INSTRUCTIONS TO FOLLOW =
Please repeat the lines below, exactly and only, from the one that holds "[459,646,479,656] will ->" through the one that holds "[595,387,885,405] [54,408,885,429] [54,432,179,450]".

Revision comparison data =

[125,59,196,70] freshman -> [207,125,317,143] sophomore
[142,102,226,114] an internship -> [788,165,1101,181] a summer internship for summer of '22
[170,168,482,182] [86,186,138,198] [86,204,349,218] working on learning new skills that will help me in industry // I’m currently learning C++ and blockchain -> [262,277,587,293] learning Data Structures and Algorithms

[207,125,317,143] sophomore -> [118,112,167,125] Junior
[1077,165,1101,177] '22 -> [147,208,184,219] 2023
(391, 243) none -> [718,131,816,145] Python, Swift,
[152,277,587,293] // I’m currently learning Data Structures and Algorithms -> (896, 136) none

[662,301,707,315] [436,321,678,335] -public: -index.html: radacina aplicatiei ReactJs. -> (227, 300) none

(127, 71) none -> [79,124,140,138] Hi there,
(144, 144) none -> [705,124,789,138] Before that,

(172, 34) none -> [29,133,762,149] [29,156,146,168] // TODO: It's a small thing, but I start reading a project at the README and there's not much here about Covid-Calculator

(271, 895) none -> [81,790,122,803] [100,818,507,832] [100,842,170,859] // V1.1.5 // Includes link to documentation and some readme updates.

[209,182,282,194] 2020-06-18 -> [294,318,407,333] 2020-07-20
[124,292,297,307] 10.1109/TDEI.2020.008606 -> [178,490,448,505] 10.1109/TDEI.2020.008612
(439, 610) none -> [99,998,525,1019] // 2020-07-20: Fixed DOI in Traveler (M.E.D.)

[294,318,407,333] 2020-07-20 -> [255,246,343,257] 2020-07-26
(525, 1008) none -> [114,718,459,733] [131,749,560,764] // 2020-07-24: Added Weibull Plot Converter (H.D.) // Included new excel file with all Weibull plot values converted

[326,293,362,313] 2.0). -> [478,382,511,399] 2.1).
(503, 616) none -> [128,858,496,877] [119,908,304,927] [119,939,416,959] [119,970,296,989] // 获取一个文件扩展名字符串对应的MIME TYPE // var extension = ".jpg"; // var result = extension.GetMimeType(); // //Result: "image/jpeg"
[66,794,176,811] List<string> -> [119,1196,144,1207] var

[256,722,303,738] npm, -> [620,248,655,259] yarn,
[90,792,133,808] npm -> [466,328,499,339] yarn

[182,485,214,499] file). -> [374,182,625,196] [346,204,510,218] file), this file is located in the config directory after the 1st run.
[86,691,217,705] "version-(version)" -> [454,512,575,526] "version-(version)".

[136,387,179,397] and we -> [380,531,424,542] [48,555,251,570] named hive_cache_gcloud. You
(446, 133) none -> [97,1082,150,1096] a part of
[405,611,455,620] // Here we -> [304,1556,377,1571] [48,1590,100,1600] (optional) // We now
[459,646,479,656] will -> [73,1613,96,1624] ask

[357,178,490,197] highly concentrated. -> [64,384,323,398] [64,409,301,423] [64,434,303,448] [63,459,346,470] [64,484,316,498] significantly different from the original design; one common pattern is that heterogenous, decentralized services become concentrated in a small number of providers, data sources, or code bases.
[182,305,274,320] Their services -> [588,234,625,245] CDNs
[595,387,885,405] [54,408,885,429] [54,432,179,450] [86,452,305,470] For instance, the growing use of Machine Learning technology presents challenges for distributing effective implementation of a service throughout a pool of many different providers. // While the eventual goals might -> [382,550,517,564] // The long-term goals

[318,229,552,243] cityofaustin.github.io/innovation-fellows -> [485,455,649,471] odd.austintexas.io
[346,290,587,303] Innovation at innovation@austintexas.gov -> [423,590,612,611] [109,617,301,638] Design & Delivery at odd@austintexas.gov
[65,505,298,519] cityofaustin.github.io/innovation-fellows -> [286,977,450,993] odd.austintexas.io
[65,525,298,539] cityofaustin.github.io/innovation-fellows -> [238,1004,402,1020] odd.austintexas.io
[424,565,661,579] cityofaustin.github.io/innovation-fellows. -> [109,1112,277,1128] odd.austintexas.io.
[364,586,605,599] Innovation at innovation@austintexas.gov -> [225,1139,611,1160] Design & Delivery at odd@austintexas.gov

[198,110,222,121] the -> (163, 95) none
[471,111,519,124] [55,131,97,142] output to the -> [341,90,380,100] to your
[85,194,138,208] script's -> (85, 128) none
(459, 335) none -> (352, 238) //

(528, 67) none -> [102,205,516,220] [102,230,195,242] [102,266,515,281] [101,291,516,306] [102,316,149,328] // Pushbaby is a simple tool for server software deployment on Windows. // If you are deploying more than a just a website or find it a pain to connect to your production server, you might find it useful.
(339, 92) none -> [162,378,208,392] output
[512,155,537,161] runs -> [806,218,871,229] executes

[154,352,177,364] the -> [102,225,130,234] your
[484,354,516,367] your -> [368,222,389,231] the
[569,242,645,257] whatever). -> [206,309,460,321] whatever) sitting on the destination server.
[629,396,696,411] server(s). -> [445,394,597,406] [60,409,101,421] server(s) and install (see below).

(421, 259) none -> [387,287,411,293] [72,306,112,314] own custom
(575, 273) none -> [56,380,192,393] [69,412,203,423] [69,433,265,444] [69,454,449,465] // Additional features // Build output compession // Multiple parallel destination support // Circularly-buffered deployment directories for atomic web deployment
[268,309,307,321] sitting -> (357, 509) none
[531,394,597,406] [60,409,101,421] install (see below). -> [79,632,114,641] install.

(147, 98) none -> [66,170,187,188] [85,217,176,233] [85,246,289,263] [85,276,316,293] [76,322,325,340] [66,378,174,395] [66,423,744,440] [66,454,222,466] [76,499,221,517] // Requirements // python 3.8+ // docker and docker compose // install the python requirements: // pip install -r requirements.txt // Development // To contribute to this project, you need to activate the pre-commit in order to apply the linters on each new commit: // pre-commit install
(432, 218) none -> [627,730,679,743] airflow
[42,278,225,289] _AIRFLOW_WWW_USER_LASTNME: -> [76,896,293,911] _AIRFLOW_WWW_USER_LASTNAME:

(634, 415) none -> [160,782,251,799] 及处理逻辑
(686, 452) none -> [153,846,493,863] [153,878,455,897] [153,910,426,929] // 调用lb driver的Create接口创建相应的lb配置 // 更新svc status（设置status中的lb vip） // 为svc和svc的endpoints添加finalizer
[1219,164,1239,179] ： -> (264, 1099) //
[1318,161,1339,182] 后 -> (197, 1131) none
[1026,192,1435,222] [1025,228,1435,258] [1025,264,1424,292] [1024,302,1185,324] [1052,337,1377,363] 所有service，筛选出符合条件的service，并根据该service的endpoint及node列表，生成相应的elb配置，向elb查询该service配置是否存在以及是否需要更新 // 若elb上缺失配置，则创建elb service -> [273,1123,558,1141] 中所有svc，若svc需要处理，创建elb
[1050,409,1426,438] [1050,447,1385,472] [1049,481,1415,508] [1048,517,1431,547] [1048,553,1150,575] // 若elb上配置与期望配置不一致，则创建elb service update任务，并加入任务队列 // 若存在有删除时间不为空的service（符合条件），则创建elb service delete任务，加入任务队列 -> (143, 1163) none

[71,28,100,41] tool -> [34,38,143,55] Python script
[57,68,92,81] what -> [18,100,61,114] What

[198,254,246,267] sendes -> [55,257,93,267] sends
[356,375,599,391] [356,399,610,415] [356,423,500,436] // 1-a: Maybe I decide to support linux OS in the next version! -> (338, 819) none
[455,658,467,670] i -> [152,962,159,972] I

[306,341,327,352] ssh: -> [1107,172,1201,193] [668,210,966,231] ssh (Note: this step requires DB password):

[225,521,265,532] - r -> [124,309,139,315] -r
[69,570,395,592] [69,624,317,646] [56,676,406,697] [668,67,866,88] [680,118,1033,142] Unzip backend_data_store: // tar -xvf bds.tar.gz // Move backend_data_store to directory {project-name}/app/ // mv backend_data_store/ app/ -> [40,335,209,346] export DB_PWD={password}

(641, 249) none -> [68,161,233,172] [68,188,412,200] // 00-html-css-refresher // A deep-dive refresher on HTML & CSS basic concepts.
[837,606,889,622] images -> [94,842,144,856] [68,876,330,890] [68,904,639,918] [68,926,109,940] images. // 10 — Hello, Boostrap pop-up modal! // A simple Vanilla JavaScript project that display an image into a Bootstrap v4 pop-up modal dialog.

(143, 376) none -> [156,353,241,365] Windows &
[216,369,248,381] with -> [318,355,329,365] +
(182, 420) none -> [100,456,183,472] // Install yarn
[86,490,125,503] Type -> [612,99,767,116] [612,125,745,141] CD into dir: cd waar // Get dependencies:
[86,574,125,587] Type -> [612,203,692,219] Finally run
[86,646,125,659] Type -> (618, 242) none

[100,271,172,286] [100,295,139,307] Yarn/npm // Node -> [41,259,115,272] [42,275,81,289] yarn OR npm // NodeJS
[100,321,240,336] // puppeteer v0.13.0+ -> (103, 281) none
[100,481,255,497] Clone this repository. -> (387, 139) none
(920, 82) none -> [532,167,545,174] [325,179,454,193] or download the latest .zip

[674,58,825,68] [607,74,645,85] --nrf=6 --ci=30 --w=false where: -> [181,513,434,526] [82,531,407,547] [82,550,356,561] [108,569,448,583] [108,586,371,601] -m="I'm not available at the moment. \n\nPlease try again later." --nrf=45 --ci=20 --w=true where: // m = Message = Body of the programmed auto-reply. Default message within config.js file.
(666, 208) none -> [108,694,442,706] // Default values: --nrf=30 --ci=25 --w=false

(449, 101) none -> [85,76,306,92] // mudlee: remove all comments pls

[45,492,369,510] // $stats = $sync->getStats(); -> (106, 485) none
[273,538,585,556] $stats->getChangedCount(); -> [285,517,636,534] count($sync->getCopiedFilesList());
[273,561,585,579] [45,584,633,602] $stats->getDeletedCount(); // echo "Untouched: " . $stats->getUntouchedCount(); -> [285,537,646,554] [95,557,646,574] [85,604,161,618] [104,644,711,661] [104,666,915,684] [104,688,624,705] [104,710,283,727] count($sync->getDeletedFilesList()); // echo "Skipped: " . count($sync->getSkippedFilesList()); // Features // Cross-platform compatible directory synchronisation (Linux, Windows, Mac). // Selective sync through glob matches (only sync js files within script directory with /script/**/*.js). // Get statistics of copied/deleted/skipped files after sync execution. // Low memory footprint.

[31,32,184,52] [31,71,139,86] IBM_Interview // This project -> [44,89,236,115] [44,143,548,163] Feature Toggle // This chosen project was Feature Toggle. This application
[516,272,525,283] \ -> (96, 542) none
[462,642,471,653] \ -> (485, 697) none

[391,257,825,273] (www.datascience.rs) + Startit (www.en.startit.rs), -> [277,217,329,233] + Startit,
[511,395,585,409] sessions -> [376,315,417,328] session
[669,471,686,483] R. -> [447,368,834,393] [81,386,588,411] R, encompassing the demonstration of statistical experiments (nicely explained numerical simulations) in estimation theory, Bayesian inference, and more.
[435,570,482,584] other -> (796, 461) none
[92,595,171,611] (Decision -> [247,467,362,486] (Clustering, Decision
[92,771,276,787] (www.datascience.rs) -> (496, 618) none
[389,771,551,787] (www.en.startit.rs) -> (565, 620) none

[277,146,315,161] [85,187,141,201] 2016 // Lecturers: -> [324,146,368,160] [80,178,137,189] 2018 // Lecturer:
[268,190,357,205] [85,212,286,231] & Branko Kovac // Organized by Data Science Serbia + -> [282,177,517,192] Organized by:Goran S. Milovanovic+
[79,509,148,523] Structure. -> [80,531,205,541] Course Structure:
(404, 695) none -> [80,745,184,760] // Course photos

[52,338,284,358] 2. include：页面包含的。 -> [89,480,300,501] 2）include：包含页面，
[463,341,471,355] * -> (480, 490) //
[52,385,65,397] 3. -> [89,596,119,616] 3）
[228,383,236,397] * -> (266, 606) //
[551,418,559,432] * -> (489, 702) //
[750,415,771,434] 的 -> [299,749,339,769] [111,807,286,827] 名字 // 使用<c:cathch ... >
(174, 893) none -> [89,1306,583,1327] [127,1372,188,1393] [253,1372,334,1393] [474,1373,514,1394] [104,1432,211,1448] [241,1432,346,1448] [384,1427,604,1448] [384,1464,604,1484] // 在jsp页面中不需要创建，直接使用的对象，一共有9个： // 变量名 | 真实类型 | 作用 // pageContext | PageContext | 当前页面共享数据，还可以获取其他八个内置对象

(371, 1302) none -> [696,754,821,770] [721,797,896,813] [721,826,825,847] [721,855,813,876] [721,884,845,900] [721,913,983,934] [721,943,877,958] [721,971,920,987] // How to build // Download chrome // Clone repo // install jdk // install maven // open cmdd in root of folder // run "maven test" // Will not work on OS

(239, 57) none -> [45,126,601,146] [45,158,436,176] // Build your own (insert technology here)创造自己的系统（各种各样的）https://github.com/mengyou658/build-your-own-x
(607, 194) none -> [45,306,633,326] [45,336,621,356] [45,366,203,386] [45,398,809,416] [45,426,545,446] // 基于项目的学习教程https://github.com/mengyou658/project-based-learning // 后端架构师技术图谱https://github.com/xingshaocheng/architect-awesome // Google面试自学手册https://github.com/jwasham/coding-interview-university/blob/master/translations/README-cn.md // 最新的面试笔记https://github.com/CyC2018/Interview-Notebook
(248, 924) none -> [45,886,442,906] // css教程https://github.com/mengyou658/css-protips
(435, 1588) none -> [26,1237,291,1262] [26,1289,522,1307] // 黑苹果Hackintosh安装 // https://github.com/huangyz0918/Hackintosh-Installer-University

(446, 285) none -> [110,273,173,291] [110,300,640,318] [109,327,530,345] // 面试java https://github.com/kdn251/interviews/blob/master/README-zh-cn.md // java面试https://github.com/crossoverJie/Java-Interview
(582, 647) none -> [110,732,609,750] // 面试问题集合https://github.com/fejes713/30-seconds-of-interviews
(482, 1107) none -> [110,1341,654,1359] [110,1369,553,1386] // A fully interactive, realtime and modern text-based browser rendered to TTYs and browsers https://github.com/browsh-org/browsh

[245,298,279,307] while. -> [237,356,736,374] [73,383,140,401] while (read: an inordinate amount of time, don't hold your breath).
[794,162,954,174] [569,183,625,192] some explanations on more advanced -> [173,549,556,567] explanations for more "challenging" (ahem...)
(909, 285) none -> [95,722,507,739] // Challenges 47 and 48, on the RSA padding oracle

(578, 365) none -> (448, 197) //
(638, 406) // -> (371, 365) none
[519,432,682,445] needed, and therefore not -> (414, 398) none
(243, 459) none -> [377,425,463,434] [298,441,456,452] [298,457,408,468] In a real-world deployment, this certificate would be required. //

ANSWER FOR THIS EXERCISE =
[459,646,479,656] will -> [73,1613,96,1624] ask

[357,178,490,197] highly concentrated. -> [64,384,323,398] [64,409,301,423] [64,434,303,448] [63,459,346,470] [64,484,316,498] significantly different from the original design; one common pattern is that heterogenous, decentralized services become concentrated in a small number of providers, data sources, or code bases.
[182,305,274,320] Their services -> [588,234,625,245] CDNs
[595,387,885,405] [54,408,885,429] [54,432,179,450] [86,452,305,470] For instance, the growing use of Machine Learning technology presents challenges for distributing effective implementation of a service throughout a pool of many different providers. // While the eventual goals might -> [382,550,517,564] // The long-term goals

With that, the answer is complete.